Best Beer? America, Hands Down

Since I'm in a bomb-throwing mood, let's pick up the pace. The political bloggers have enjoyed a strange little explosion of beery blogging lately (I've been meaning to get to it, but...). The thrust had to do with neoliberal economics, which I won't subject you to--at least not yet--though here are a few of the key posts: Yglesias, Philpott, Konczal. I then tuned out and missed the piece at Crooked Timber Stan linked to yesterday. Written by Brit Chris Bertram and titled "Beer Chauvinism," it was a bomb itself:
Some people think that the United States now brews the best beer, but even they are forced to concede that should you wish to actually drink the stuff, you are better placed (for example) in England where a ten-minute stroll from your front door (in any major or minor city) will likely get you to a pub with a decent selection. However, the partisans of nouveau American beer chauvinism have asserted that whilst England may score highly on that dimension, the typical US supermarket has a world-beating selection of brews.
Chris then embarks on a well-written, amusingly chauvinistic post designed to put impertinent Yanks in their place (was it ever not thus?). And indeed, Chris's argument holds sway because he's able to dictate the terms. He is indeed correct that there remain many places in America where you can't find good beer. He is furthermore correct that in most towns, the corner bar doesn't have a best bitter or mild on tap.

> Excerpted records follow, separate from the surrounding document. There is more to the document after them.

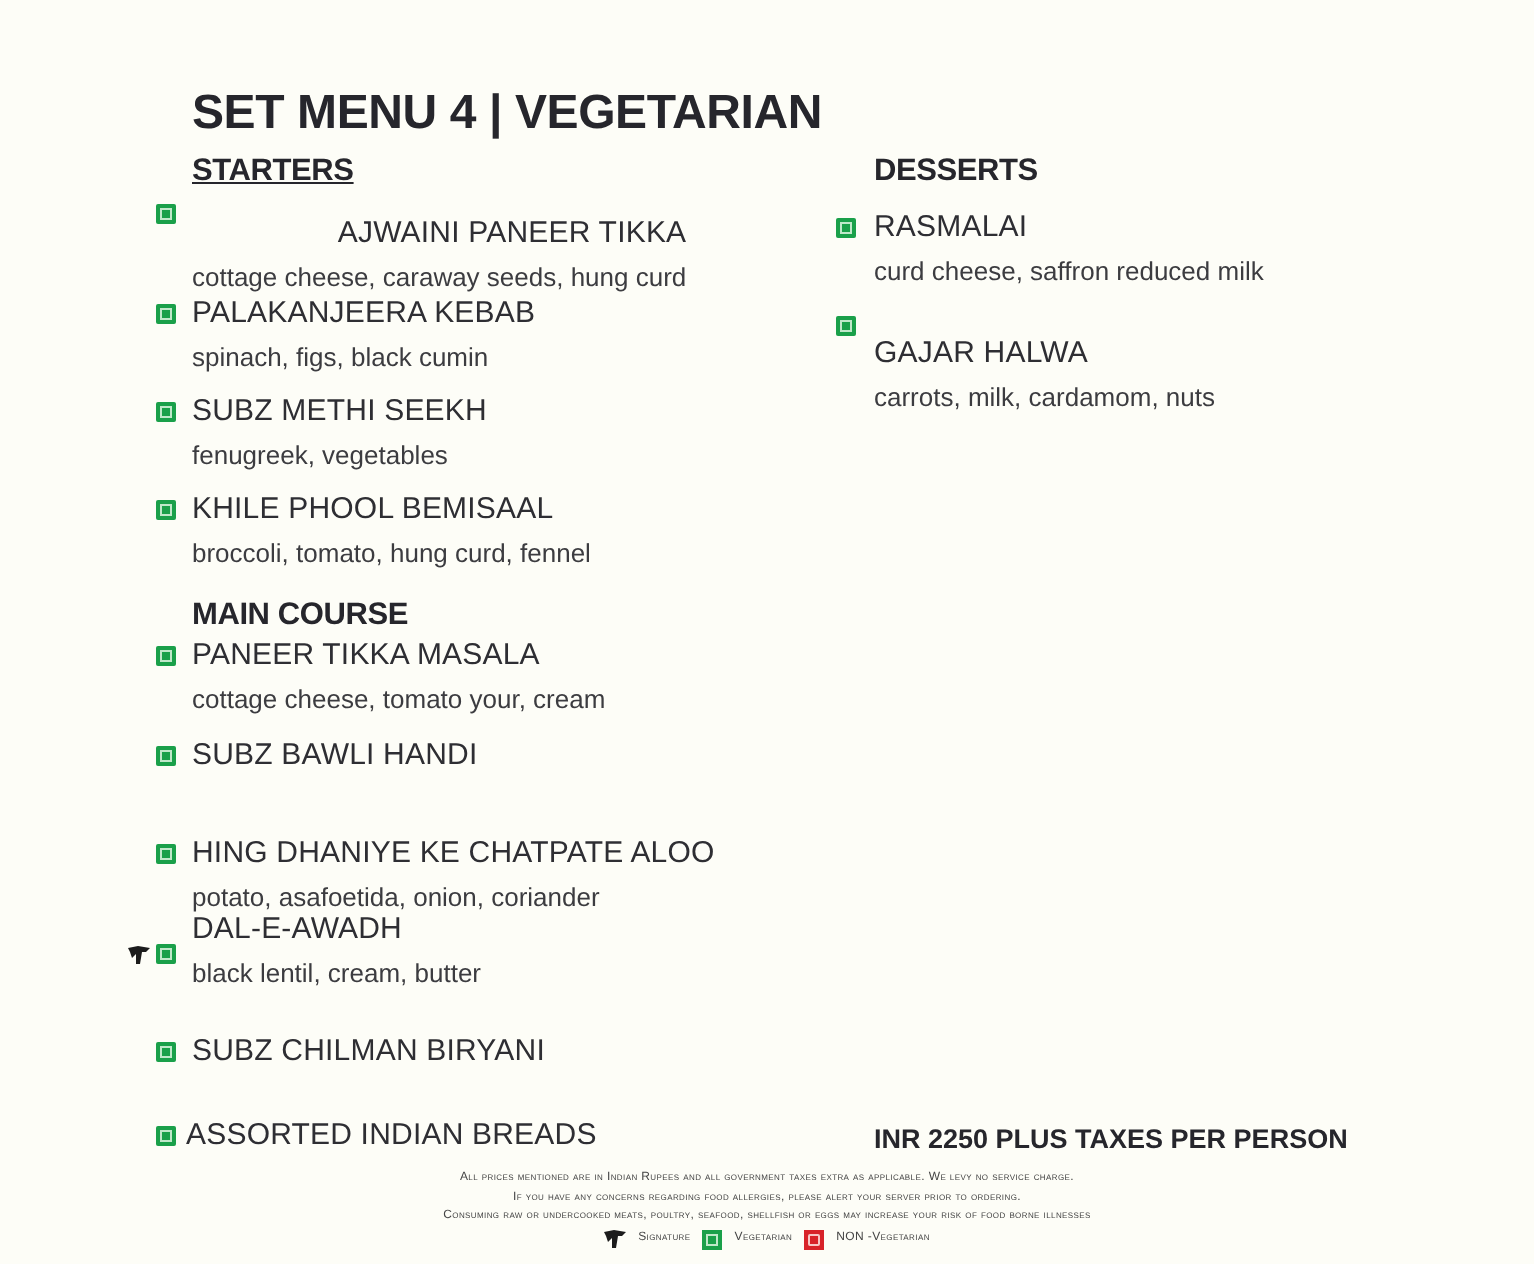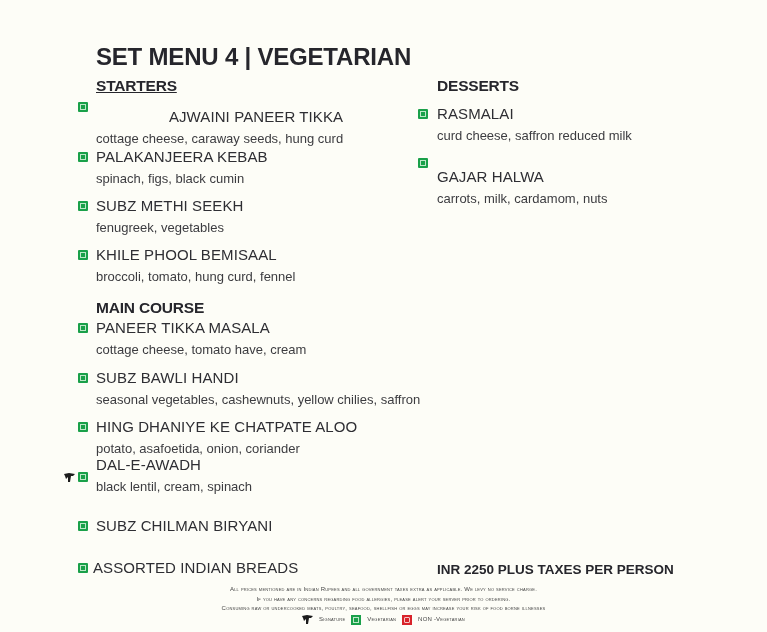--- a/index.html
+++ b/index.html
@@ -59,42 +59,41 @@
 <div class="item" style="left:96px;top:246px;">
   <div class="name">KHILE PHOOL BEMISAAL</div>
   <div class="desc">broccoli, tomato, hung curd, fennel</div>
 </div>
 
 <div class="section" style="left:96px;top:299px;">MAIN COURSE</div>
 
 <span class="veg" style="left:78px;top:323px;"></span>
 <div class="item" style="left:96px;top:319px;">
   <div class="name">PANEER TIKKA MASALA</div>
-  <div class="desc">cottage cheese, tomato have, cream</div>
+  <div class="desc">cottage cheese, tomato your, cream</div>
 </div>
 
 <span class="veg" style="left:78px;top:373px;"></span>
 <div class="item" style="left:96px;top:369px;">
   <div class="name">SUBZ BAWLI HANDI</div>
-  <div class="desc">seasonal vegetables, cashewnuts, yellow chilies, saffron</div>
 </div>
 
 <span class="veg" style="left:78px;top:422px;"></span>
 <div class="item" style="left:96px;top:418px;">
   <div class="name">HING DHANIYE KE CHATPATE ALOO</div>
   <div class="desc">potato, asafoetida, onion, coriander</div>
 </div>
 
 <svg class="sig" style="left:64px;top:473px;" viewBox="0 0 11 9">
   <path d="M0 1 L5 0 L11 1 L9 3 L7 3 L6 9 L4 9 L4 4 L2 6 L1 3 Z" fill="#1c1c1c"></path>
 </svg>
 <span class="veg" style="left:78px;top:472px;"></span>
 <div class="item" style="left:96px;top:456px;">
   <div class="name">DAL-E-AWADH</div>
-  <div class="desc">black lentil, cream, spinach</div>
+  <div class="desc">black lentil, cream, butter</div>
 </div>
 
 <span class="veg" style="left:78px;top:521px;"></span>
 <div class="item" style="left:96px;top:517px;">
   <div class="name">SUBZ CHILMAN BIRYANI</div>
 </div>
 
 <span class="veg" style="left:78px;top:563px;"></span>
 <div class="item" style="left:93px;top:559px;">
   <div class="name">ASSORTED INDIAN BREADS</div>

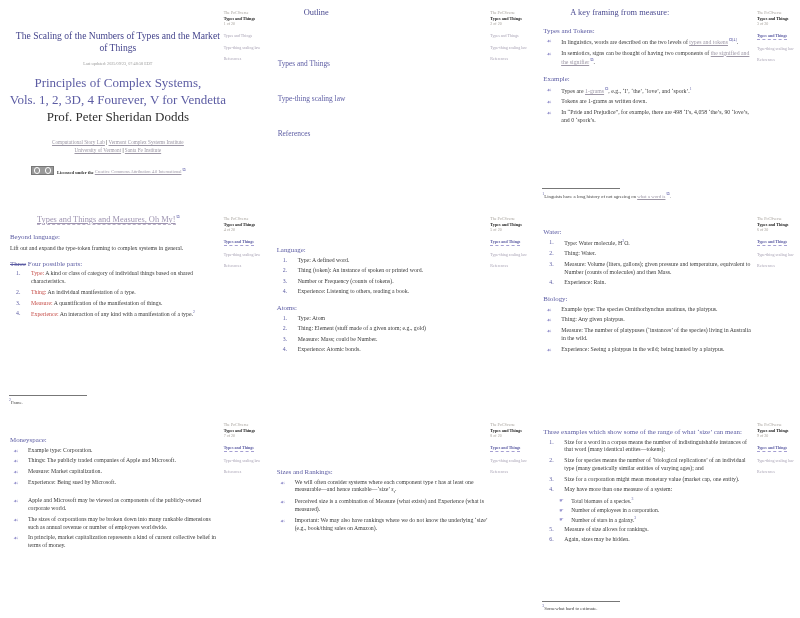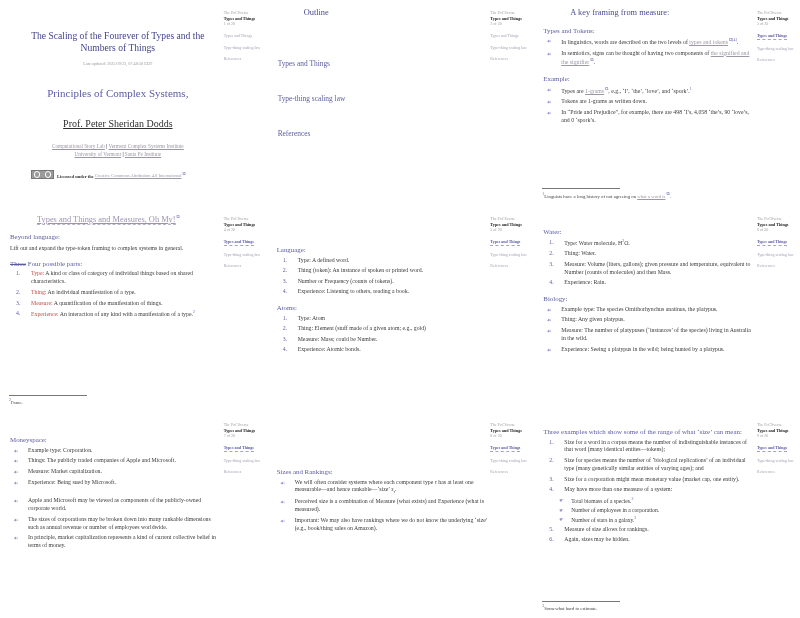--- a/index.html
+++ b/index.html
@@ -38,22 +38,22 @@
   .sub{vertical-align:sub;font-size:3.8px;}
   .ext{color:#6b6bb0;font-size:4.6px;vertical-align:super;font-family:"DejaVu Sans",sans-serif;padding-left:1px;}
   .footnote{position:absolute;left:9px;bottom:6px;right:46px;color:#444;font-size:4.8px;line-height:1.35;}
   .footnote::before{content:"";display:block;width:78px;border-top:0.5px solid #777;margin-bottom:1.5px;}
   
   .outline{margin-top:40px;}
   .outline-item{color:#5c5ca3;font-size:7.4px;margin:0 0 26px 2px;cursor:pointer;}
   
   .ct{color:#44448c;font-size:9.6px;line-height:1.3;width:210px;margin:0 auto;}
   .cu{color:#9a9a9a;font-size:4.2px;margin-top:6px;}
-  .cs{color:#5c5ca3;font-size:11px;line-height:1.35;margin-top:20px;text-align:center;}
-  .ca{color:#2f2f2f;font-size:10px;margin-top:17px;text-decoration:underline;}
+  .cs{color:#5c5ca3;font-size:13px;line-height:1.35;margin-top:8px;text-align:center;}
+  .ca{color:#2f2f2f;font-size:13px;}
   .cf{color:#9b96a4;font-size:5.2px;line-height:1.55;margin-top:13px;}
   .cf .lnk{color:#9b96a4;}
   .cl{margin-top:12px;font-size:4.5px;color:#333;display:flex;align-items:center;justify-content:flex-start;padding-left:22px;}
   .cc-badge{display:inline-flex;align-items:center;justify-content:space-around;width:21px;height:7px;background:#9a9a9a;border:0.5px solid #777;margin-right:3px;flex:none;}
   .cc-circle{width:4.4px;height:4.4px;border-radius:50%;border:0.8px solid #fff;background:transparent;}
   
   .sidebar{position:absolute;top:10px;right:2px;width:41px;font-size:4px;line-height:1.4;font-family:"Liberation Serif","DejaVu Serif",serif;}
   .sb-brand{color:#a39e98;}
   .sb-deck{color:#1c1c1c;font-weight:bold;font-size:4.2px;}
   .sb-page{color:#a39e98;margin-bottom:6px;}
@@ -61,27 +61,28 @@
   .sb-nav.cur{color:#5c5ca3;font-weight:bold;border-bottom:0.5px dashed #a59fd2;display:inline-block;margin-bottom:6px;}
   .sb-navwrap{display:flex;flex-direction:column;align-items:flex-start;}
 </style>
 </head>
 <body>
 
 <div id="deck">
     <div class="slide s1">
       <div class="content">
         <div class="ct">
-          <div>The Scaling of the Fourever of Types and the Numbers of Things</div>
+          <div>The Scaling of the Numbers of Types and the Market of Things</div>
         </div>
         <div class="cu">
           <div>Last updated: 2025/09/23, 07:48:58 EDT</div>
         </div>
         <div class="cs">
           <div>Principles of Complex Systems,</div>
+          <div>Vols. 1, 2, 3D, 4 Fourever, V for Vendetta</div>
         </div>
         <div class="ca">
           <div>Prof. Peter Sheridan Dodds</div>
         </div>
         <div class="cf">
           <div><span class="lnk">Computational Story Lab</span><span class="bold"> | </span><span class="lnk">Vermont Complex Systems Institute</span></div>
           <div><span class="lnk">University of Vermont</span><span class="bold"> | </span><span class="lnk">Santa Fe Institute</span></div>
         </div>
         <div class="cl">
           <span class="cc-badge">

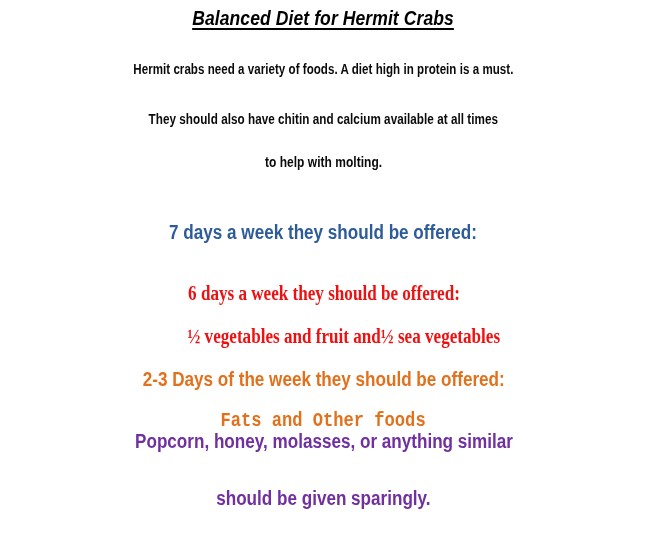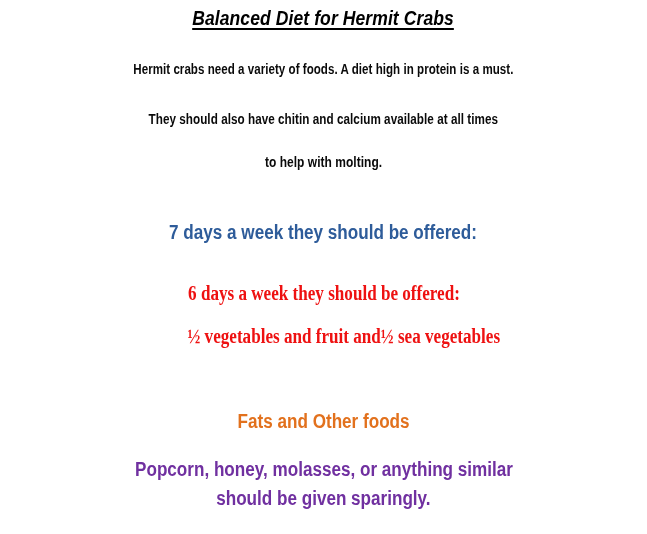--- a/index.html
+++ b/index.html
@@ -97,26 +97,29 @@
 
 
   <div class="line red" style="top:283px;">
     <span>6 days a week they should be offered:</span>
   </div>
 
   <div class="line red" style="top:326px;padding-left:41px;">
     <span>½ vegetables and fruit and½ sea vegetables</span>
   </div>
 
+  <div class="line orange" style="top:369px;">
+    <span>2-3 Days of the week they should be offered:</span>
+  </div>
 
-  <div class="line orange" style="top:411px;">
+  <div class="line orange" style="top:411px;font-family:Liberation Mono, monospace;">
     <span>Fats and Other foods</span>
   </div>
 
-  <div class="line purple" style="top:459px;text-decoration:underline;">
+  <div class="line purple" style="top:431px;text-decoration:underline;">
     <span>Popcorn, honey, molasses, or anything similar</span>
   </div>
 
   <div class="line purple" style="top:488px;">
     <span>should be given sparingly.</span>
   </div>
 
 </div>
 
 </body></html>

Where Chris does not go, where he can't go, is the question of diversity. On this score we crush all comers. Is there a style brewed on the earth that's not brewed in America? Doubtful. Is there a style once brewed in the world that's not brewed in America? Arguable. Chris might toss out a few likelies: gratzer (we brew it), gose (brew it) adambier (yup--sort of). He might dig into his bag of tricks. What about a Devon White Ale, the ghastly-sounding egg-beer once made in the toe of England in the sixteenth century? Sorry, we make that, too.
It’s the fermentation process that makes this beer unique, however. First, the beer was fermented with a portion of unfermented wort reserved from the previous batch called ‘The Ripening.’ The reserve was kept warm until it was time to brew the next batch, when it was added before fermentation. Presumably, this smelled or tasted like modern sour wort. For this part of the brewing, we pulled about two liters of first runnings from an upcoming beer, put it into a conditioning vessel with some ground malt and an ounce of hops.
And I'm willing to bet $100 Chris has never been to Oregon, or he'd be a lot less certain of himself.


Update: In comments, Dan writes: " America probably brews greatest diversity of stuff, but you'd have to make a more sophisticated argument for outright 'best.'"

Fair enough. Here it is. Breweries in the United States not only produce every commercial beer style produced everywhere else, but for every commercial beer style produced, a domestic US brewery makes at least a credible example. This includes not just standard British, German, and Belgian styles, but rare specialties like lambics (Allagash). Can any other country make this claim of producing credible examples of all the world's styles? No.